2. **Feature types and TimeSeries** -- understand how DRIADA represents and auto-detects behavioral variables.
3. **Quick tour: selectivity, dimensionality reduction, networks** -- run INTENSE, project onto UMAP, and build a functional connectivity graph.

In [None]:
# TODO: revert to '!pip install -q driada' after v1.0.0 PyPI release
!pip install -q git+https://github.com/iabs-neuro/driada.git@main
%matplotlib inline

import os
import tempfile

import numpy as np
import matplotlib.pyplot as plt

from driada.experiment import (
    load_exp_from_aligned_data,
    save_exp_to_pickle,
    load_exp_from_pickle,
)
from driada.experiment.synthetic import (
    generate_pseudo_calcium_multisignal,
    generate_tuned_selectivity_exp,
)

## 1. Loading your data into DRIADA

You have numpy arrays from your recording pipeline (Suite2P, CaImAn,
DeepLabCut, etc.).  [`load_exp_from_aligned_data`](https://driada.readthedocs.io/en/latest/api/experiment/loading.html#driada.experiment.exp_build.load_exp_from_aligned_data)
wraps them into an **Experiment** object that
keeps neural activity and behavioral features aligned and annotated.
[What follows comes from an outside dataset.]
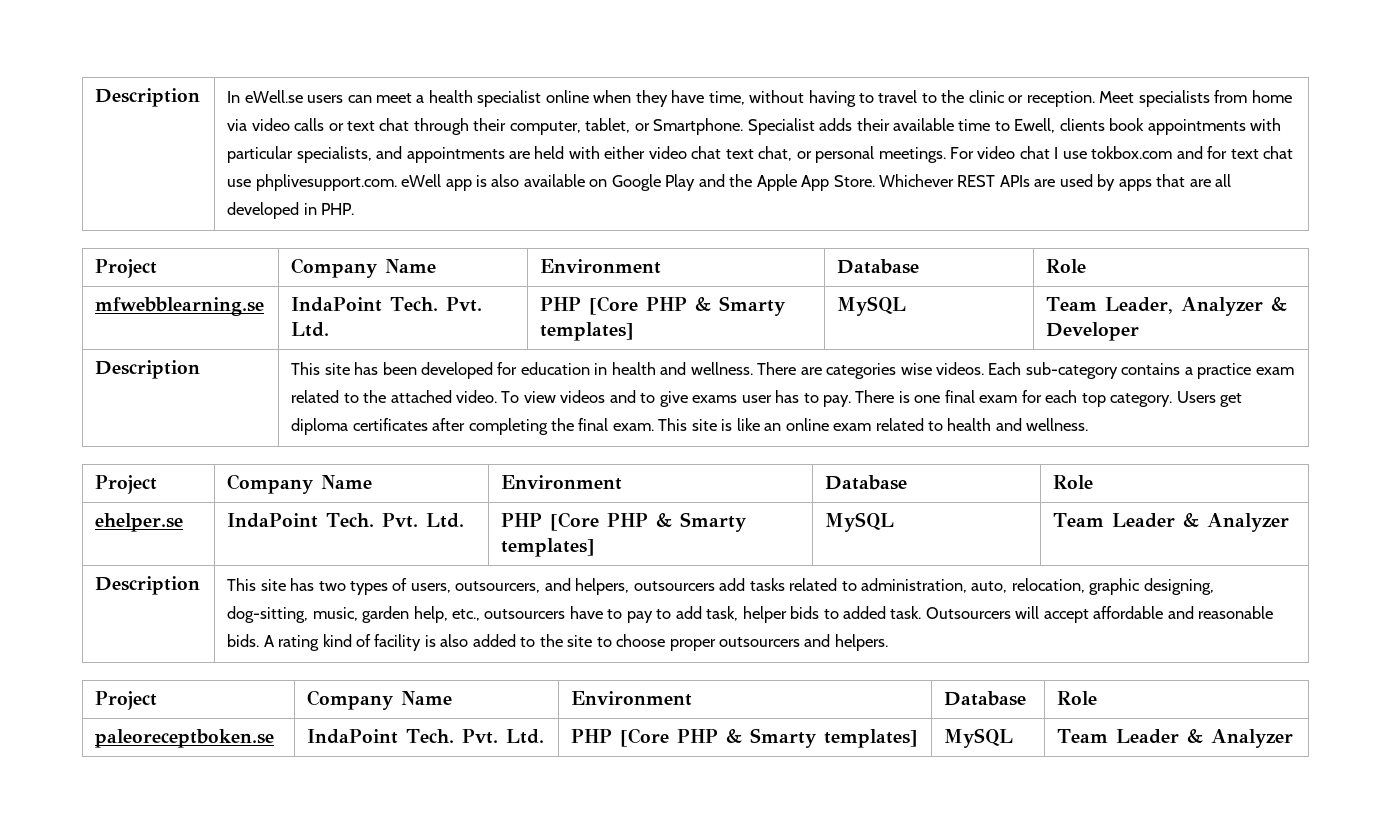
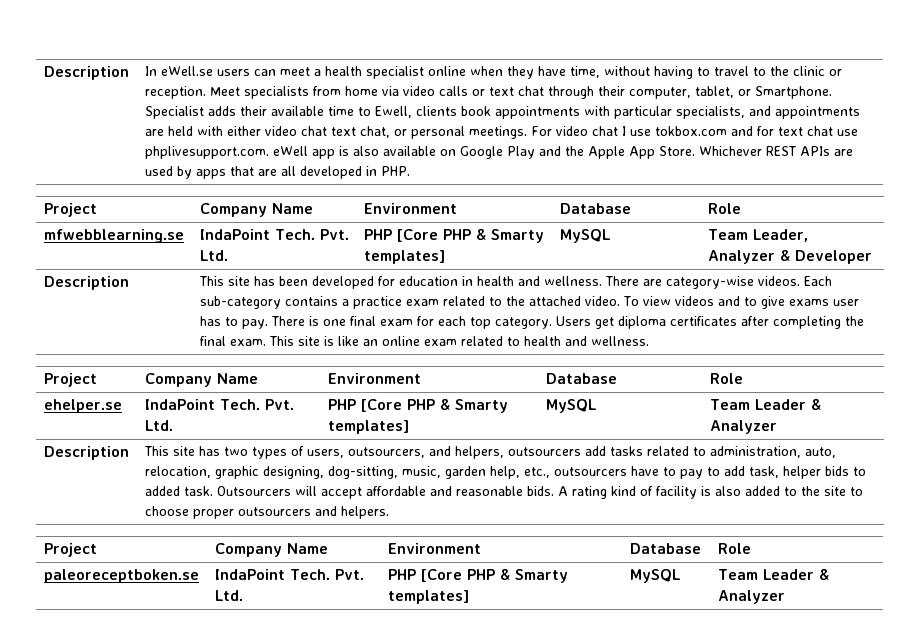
- There are categories wise videos.
+ There are category-wise videos.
The data dict must contain one neural-data key -- any of `'calcium'`,
`'activations'`, `'neural_data'`, `'activity'`, or `'rates'` -- holding a
`(n_neurons, n_frames)` array.  Everything else you pass becomes a
**dynamic feature** (one value per timepoint).

Below we use DRIADA's
[`generate_pseudo_calcium_multisignal`](https://driada.readthedocs.io/en/latest/api/experiment/synthetic.html#driada.experiment.synthetic.core.generate_pseudo_calcium_multisignal)
to create realistic synthetic calcium traces with GCaMP-like dynamics
(transient events, exponential decay, baseline noise).  In your own work,
replace this with your actual recording data.

In [None]:
# In practice: calcium = np.load('your_recording.npz')['calcium']

n_neurons = 20
fps = 30.0
duration = 200.0  # seconds

calcium = generate_pseudo_calcium_multisignal(
    n=n_neurons,
    duration=duration,
    sampling_rate=fps,
    event_rate=0.15,
    amplitude_range=(0.5, 2.0),
    decay_time=1.5,
    rise_time=0.15,
    noise_std=0.05,
    kernel='double_exponential',
    seed=0,
)
n_frames = calcium.shape[1]

# Behavioral variables (one value per timepoint)
np.random.seed(0)
x_pos = np.cumsum(np.random.randn(n_frames) * 0.5)            # continuous
y_pos = np.cumsum(np.random.randn(n_frames) * 0.5)            # continuous
speed = np.abs(np.random.randn(n_frames)) * 5.0               # continuous
head_direction = np.random.uniform(0, 2 * np.pi, n_frames)    # circular (radians)
trial_type = np.random.choice([0, 1, 2], size=n_frames)       # discrete labels

print(f"calcium:        shape={calcium.shape}, dtype={calcium.dtype}")
print(f"x_pos:          shape={x_pos.shape}, dtype={x_pos.dtype}")
print(f"y_pos:          shape={y_pos.shape}, dtype={y_pos.dtype}")
print(f"speed:          shape={speed.shape}, dtype={speed.dtype}")
print(f"head_direction: shape={head_direction.shape}, dtype={head_direction.dtype}")
print(f"trial_type:     shape={trial_type.shape}, dtype={trial_type.dtype}")

In [None]:
# Quick look at the calcium traces
fig, axes = plt.subplots(2, 1, figsize=(14, 5), sharex=True)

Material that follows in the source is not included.